2. ADInstruments Web link: Student data generated during the ADinstrument computer labs can be saved in a USB pen (flash) drive.  You can analyze the data by using the LabChart Reader link.  The link and procedure for saving is different depending on if you are using Windows or Mac.


   If you want to save a file and open it on the Mac, the file extension name for LabChart in Mac is .cfm (like .doc for Word documents or .xls for    
    Excel).  The .cfm stands for “Chart for Mac” if that makes it easier to remember too.

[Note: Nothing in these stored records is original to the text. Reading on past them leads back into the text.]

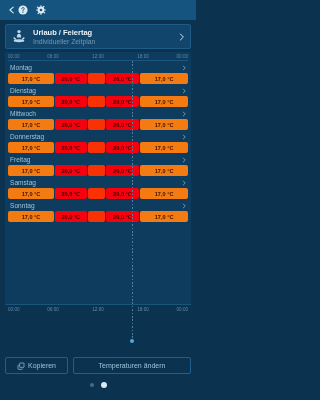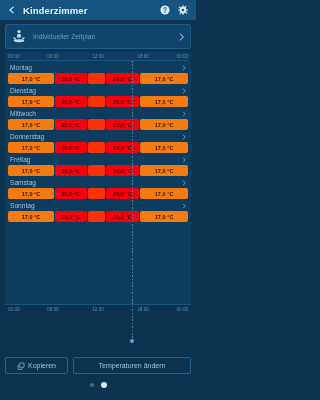"Kinderzimmer" div.hdr-title { html: <div>Kinderzimmer</div> -> none }
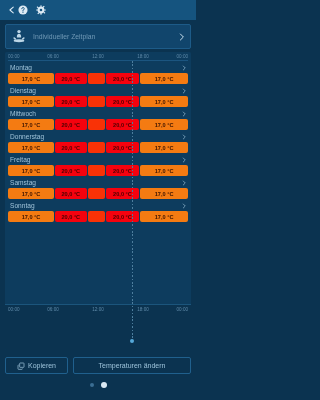"Urlaub / Feiertag" div.holiday-title { html: none -> <div>Urlaub / Feiertag</div> }
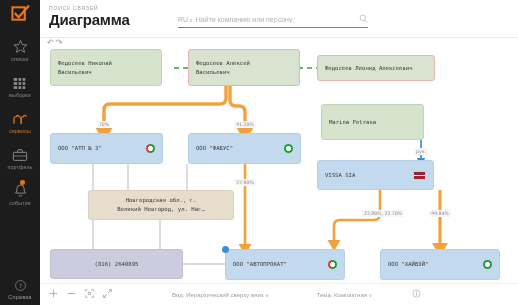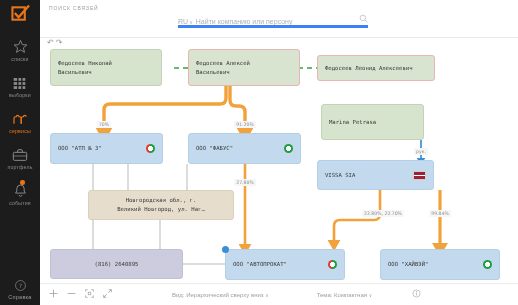"Диаграмма" div { html: none -> <div>Диаграмма</div> }
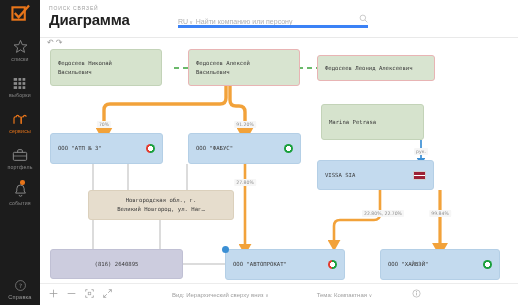"Найти компанию или персону" #searchwrap { align-items: flex-end -> center; border-bottom: 3px solid #3b82f6 -> 1px solid #3b82f6 }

3. Campus Technology Center: Computers with internet access and printers are available to students for a $5 fee.  If you choose to use the Tech center to retrieve information, do NOT print more than 20 pages at a time.  Course handouts do not need to be printed in color.  Please save the ink and print in black and white.

***ABUSE of any of the above facilities will result in the loss of student use privileges

*Any student who chooses to use an alternate edition for either the textbook or the laboratory manual, is responsible for making sure that they are reading the appropriate material in preparation for lab and lecture.

**All necessary laboratory & safety equipment will be supplied; Although, if you have access to your own gloves - it would be greatly appreciated if you bring them.

Places to seek Additional Help : (return to top of page)

1. Office Hours : MW 10 - 11:30 (SM55G)
2. Tutorial Services :  All students are eligible for free on campus tutoring.   If you wish to get help you MUST make the commitment to attend any scheduled tutorial sessions. If any student misses 2 uncancelled tutorial sessions they will be dropped from the program.

Note : The study room will only be made available if it is left clean and orderly.  Please CLEAN UP when you are finished.  If the material s are mishandled or the room is misused, the class may forfeit their privilege to use the facilities.